The original constitutional convention in 1787 was called to amend the Articles of Confederation, but delegates threw out the entire document and drafted the Constitution instead. New delegates could do the same thing, said Sen. Ernie Chambers of Omaha.

"There's no way to control what these people do once they get there," he said.

For instance, said state Sen. Paul Schumacher of Columbus, it would be easy for delegates to combine Nebraska and five contiguous western states with small populations into one state to minimize their power in the U.S. Senate.

State Sen. Curt Friesen of Henderson, who attended a mock constitutional convention with Ebke and another state senator last fall, said there was no reason to fear an out-of-control convention.

"The convention can run away, but in the end 38 states have to ratify it," he said.

Amendments to the Constitution can be proposed by 34 states or two-thirds of both houses of Congress and must be approved by legislatures or state ratifying conventions in 38 states. Despite calls from states over the years for amendments on everything from campaign finance reform to a gay marriage ban, no amendments have been proposed by states.

Alabama, Alaska, Arizona, Georgia, Florida, Indiana, Louisiana, Oklahoma and Tennessee already have passed resolutions similar to the one under consideration in Nebraska, and lawmakers in 34 other states introduced such legislation this year.
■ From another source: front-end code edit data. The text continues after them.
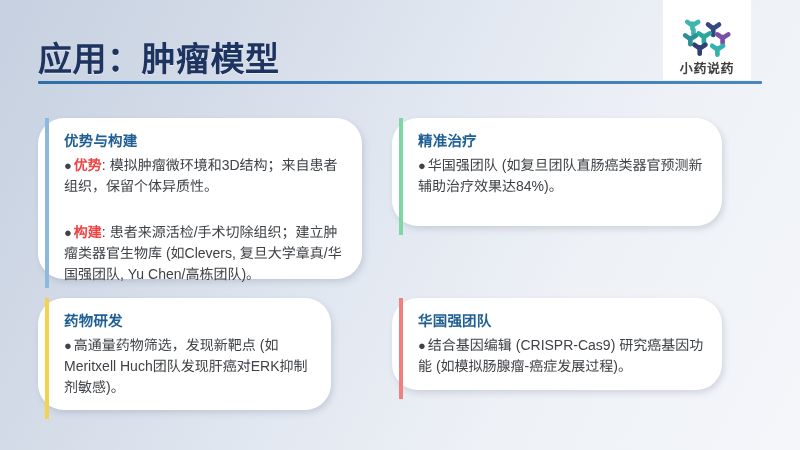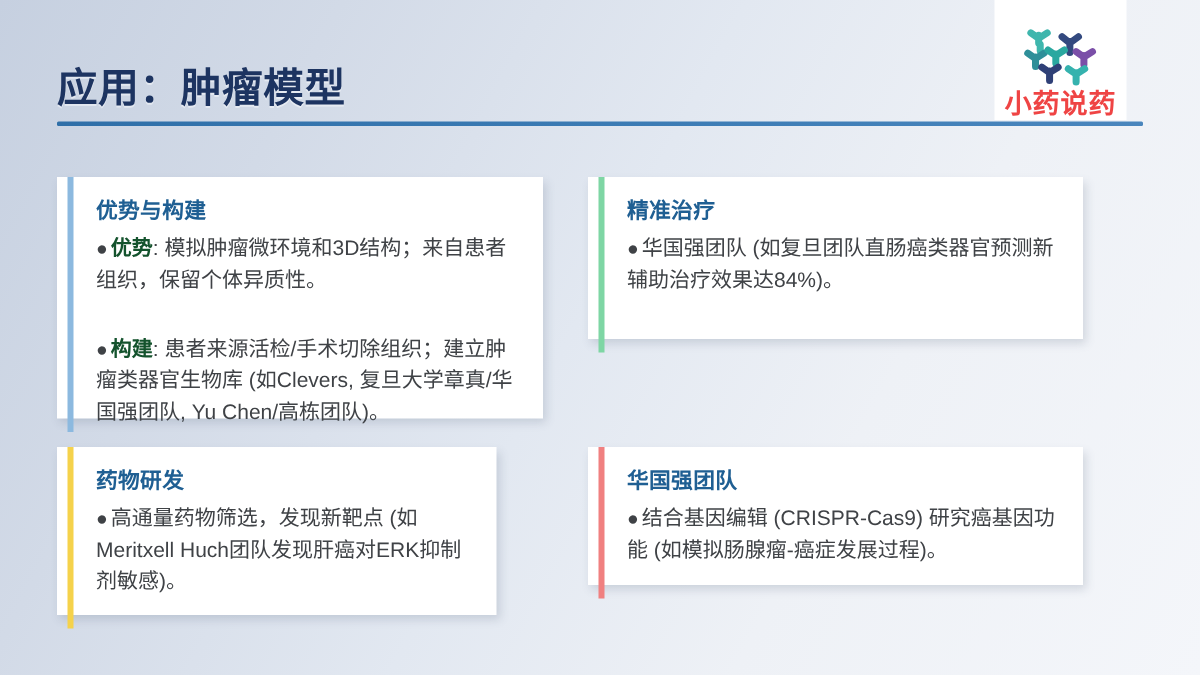--- a/index.html
+++ b/index.html
@@ -37,7 +37,7 @@
     left: 38px;
     top: 0px;
     margin: 0;
-    font-size: 27px;
+    font-size: 34px;
     line-height: 38px;
     font-weight: bold;
     color: #1d3461;

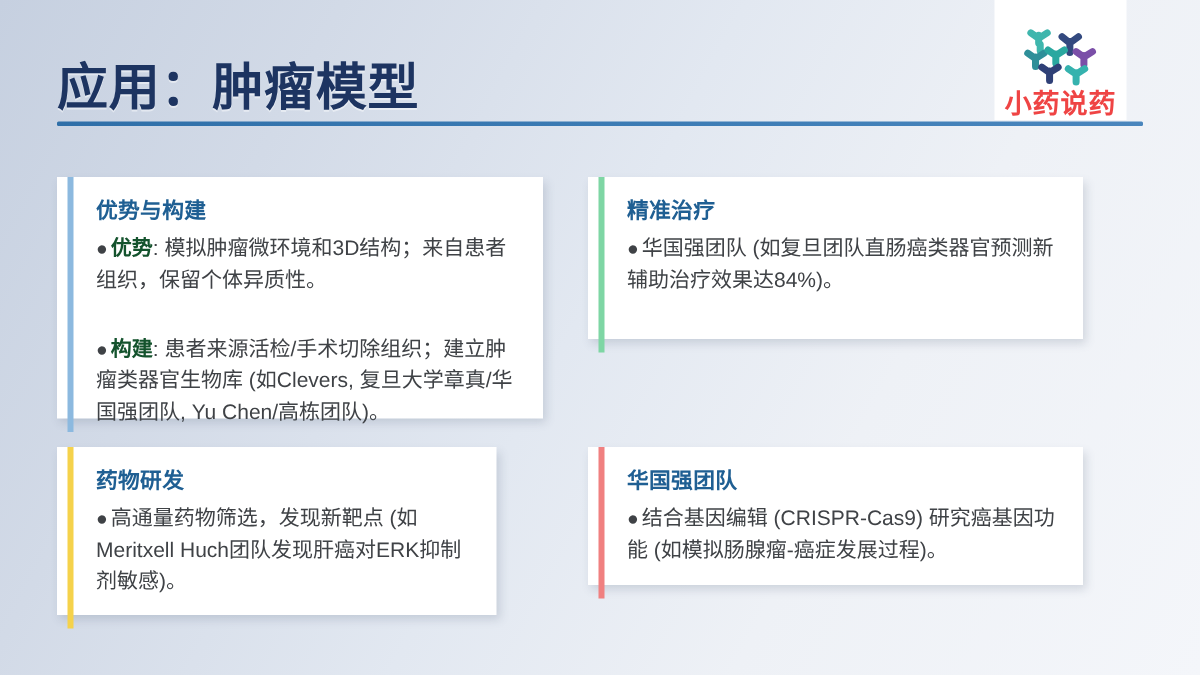--- a/index.html
+++ b/index.html
@@ -78,9 +78,9 @@
   }
   #logo-word {
     margin-top: 1px;
-    font-size: 18px;
-    font-weight: bold;
-    color: #ef4444;
+    font-size: 13px;
+    font-weight: bold;
+    color: #404040;
     letter-spacing: 0.6px;
     line-height: 14px;
     white-space: nowrap;

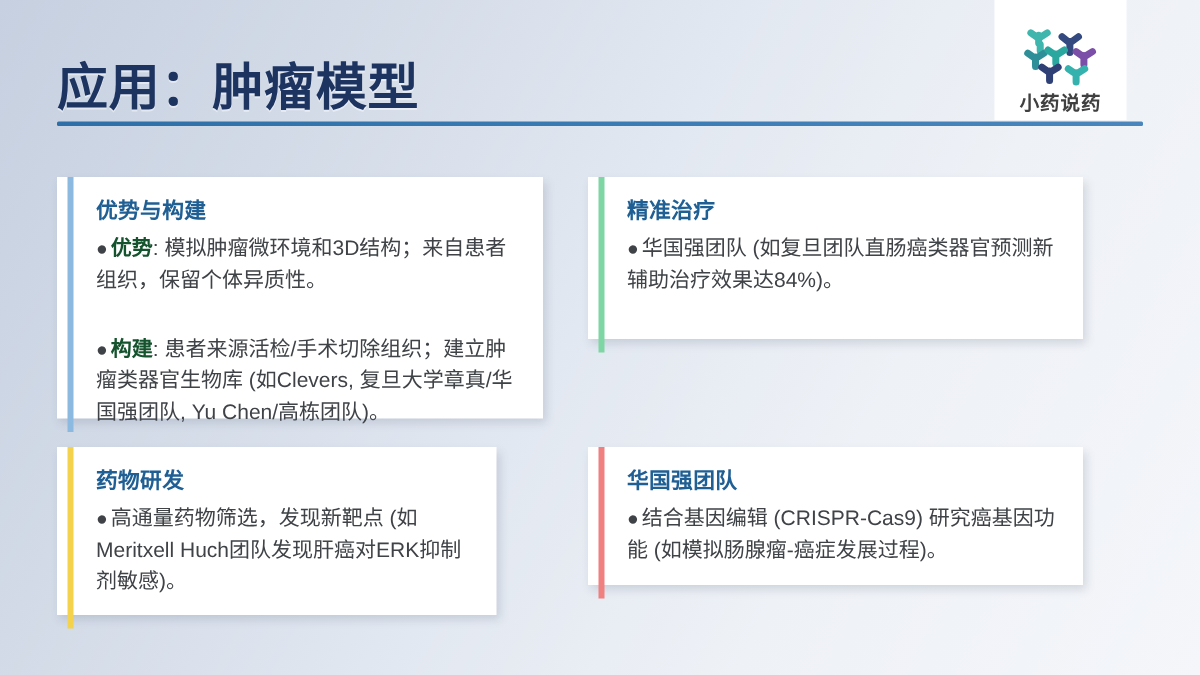--- a/index.html
+++ b/index.html
@@ -92,6 +92,7 @@
     background: #ffffff;
     box-sizing: border-box;
     box-shadow: 2px 3px 6px rgba(80,95,120,0.20);
+    border-radius: 26px;
   }
   .card-bar {
     position: absolute;

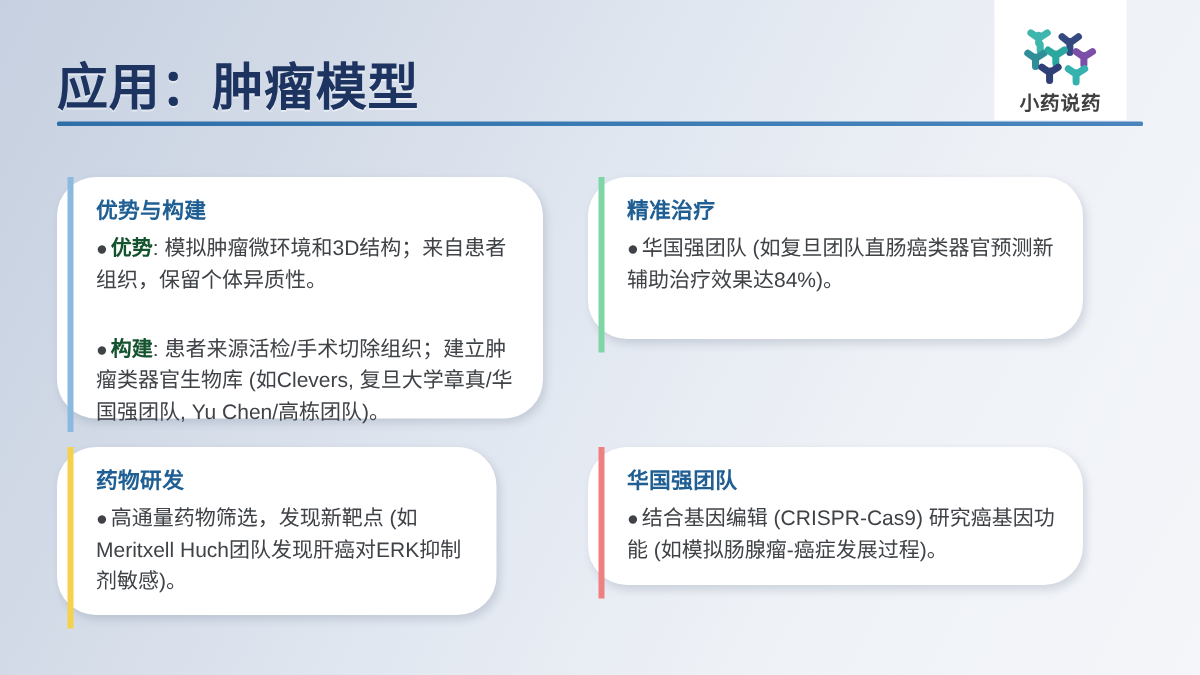--- a/index.html
+++ b/index.html
@@ -133,7 +133,7 @@
   }
   .lbl {
     font-weight: bold;
-    color: #14532d;
+    color: #ef4444;
   }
Nebraska state senators who oppose the resolution said their offices were inundated with out-of-state calls Monday morning telling them to "stop filibustering."

Twenty-nine states, including Nebraska, have called for a convention to introduce a "balanced budget amendment" prohibiting Congress from spending more than it brings in.

Citizens frustrated by federal debt or government overreach should try contacting their congressional representatives instead of trying to rework the Constitution, said Sen. Sue Crawford of Bellevue.

"The Constitution isn't broken," she said. "Congress is broken."

Republicans who control the presidency and both houses of Congress could fulfill campaign promises to balance the budget, said Sen. Adam Morfeld of Lincoln. They shouldn't need a constitutional convention to do it, he said.

"Let them balance the budget," Morfeld said. "Let them do what they told the American people they would. This is not a constitutional crisis."

The Constitution gives states the ability to force change through amendments, and Americans should use whatever options they have, said Sen. Lou Ann Linehan of Omaha.

"We can't just blame Washington if we have the right and the opportunity to do something about it," Linehan said.